Angioedema hereditário : a importância do diagnóstico

Abstract

Objetivos: Avaliar o perfil clínico dos pacientes em acompanhamento no Ambulatório de Angioedema Hereditário do Hospital de Clínicas da Universidade Federal do Paraná. Método: Análise retrospectiva de 20 pacientes, idade entre 13 e 54 anos, atendidos no Ambulatório de Angioedema Hereditário do Hospital de Clínicas da Universidade Federal do Paraná entre Agosto de 2011 e Agosto de 2012. Foi realizada revisão da história clínica, exame físico de admissão e exames laboratoriais durante o acompanhamento ambulatorial. Resultados: Entre as 20 consultas no período, 13 (65%) foram confirmadas o diagnóstico de angioedema hereditário, das quais são 4 famílias e 2 pacientes isoladamente, 11 (85%) foram angioedema hereditário tipo I e 2 (15%) do tipo III. Os demais pacientes, 7 (35%) encontram-se em investigação clínica e laboratorial. Todos apresentaram história familiar positiva para os sintomas da doença.

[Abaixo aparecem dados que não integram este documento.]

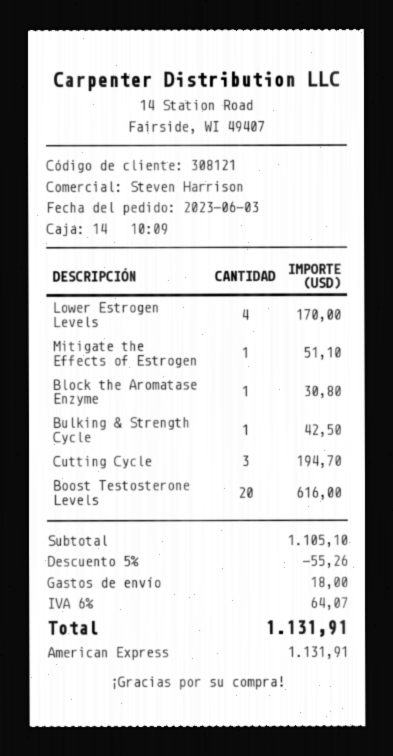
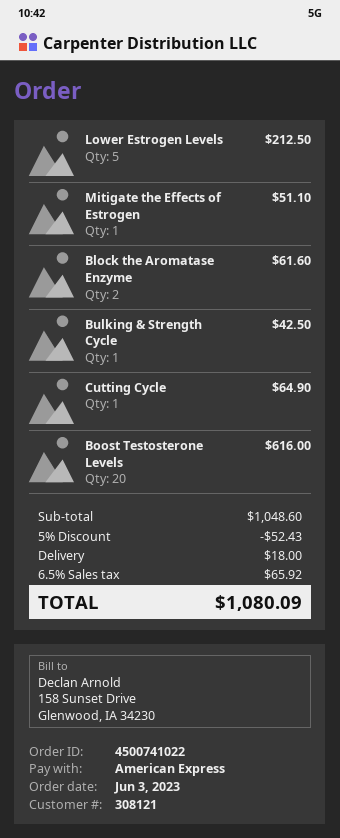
Lower Estrogen Levels: 4 for 170.00 -> 5 for 212.50
Block the Aromatase Enzyme: 1 for 30.80 -> 2 for 61.60
Cutting Cycle: 3 for 194.70 -> 1 for 64.90
subtotal: 1105.10 -> 1048.60
discount: 5% = 55.26 -> 5% = 52.43
tax: 6% = 64.07 -> 6.5% = 65.92
total: 1131.91 -> 1080.09

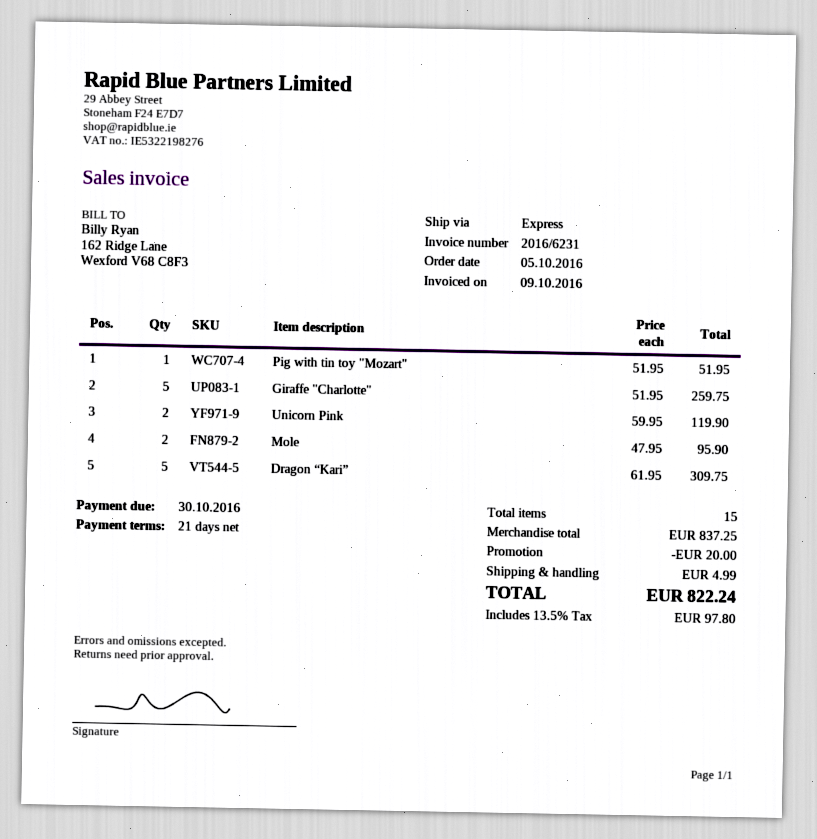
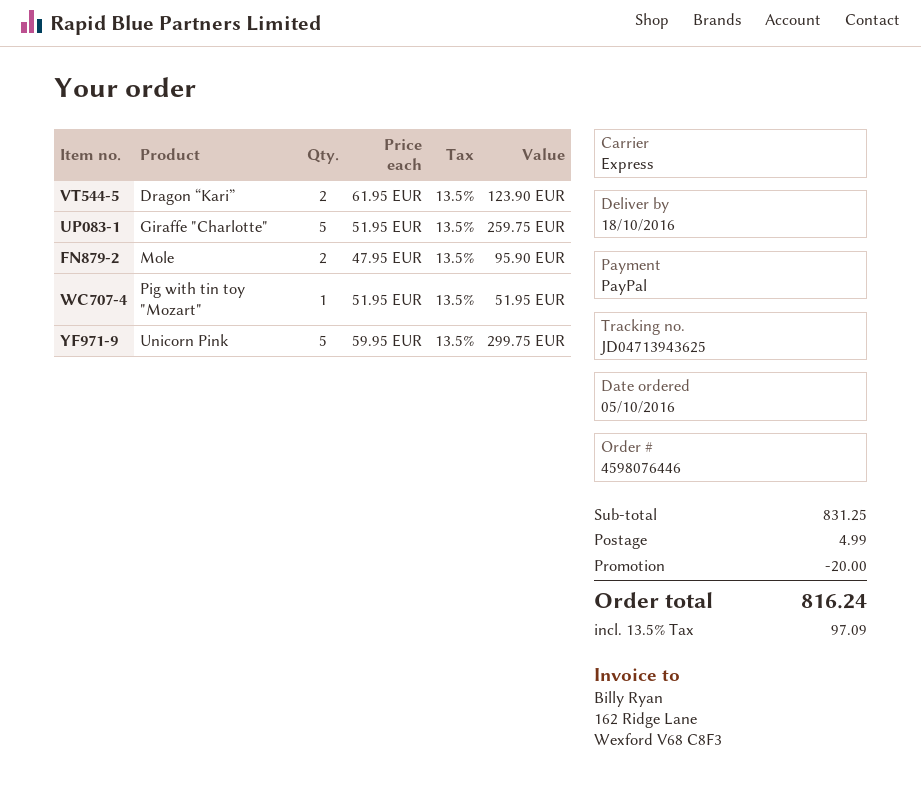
Unicorn Pink: 2 x 59.95 = 119.90 -> 5 x 59.95 = 299.75
Dragon “Kari”: 5 x 61.95 = 309.75 -> 2 x 61.95 = 123.90
subtotal: 837.25 -> 831.25
tax: 13.5% = 97.80 -> 13.5% = 97.09
total: 822.24 -> 816.24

O sintoma de crise de angioedema hereditário mais comum foi dor abdominal (85%), seguido de edema de membros (75%), edema de face (55%), vômitos (55%), edema de larínge (45%), diarréia (35%) e edema de genitália (20%). Conclusões: O angioedema hereditário é uma doença pouco conhecida e subdiagnosticada por muitos profissionais de saúde, mas a procura por conhecimento da doença tem aumentado nos últimos anos e é necessário que o angioedema hereditário seja incluído nos diagnósticos diferenciais dos angioedemas, e pesquisado devido ao seu grande grau de incapacidade e risco de óbito por edema de laringe e asfixia, com mortalidade de 25 a 40% nos pacientes que não são identificados e corretamente tratados.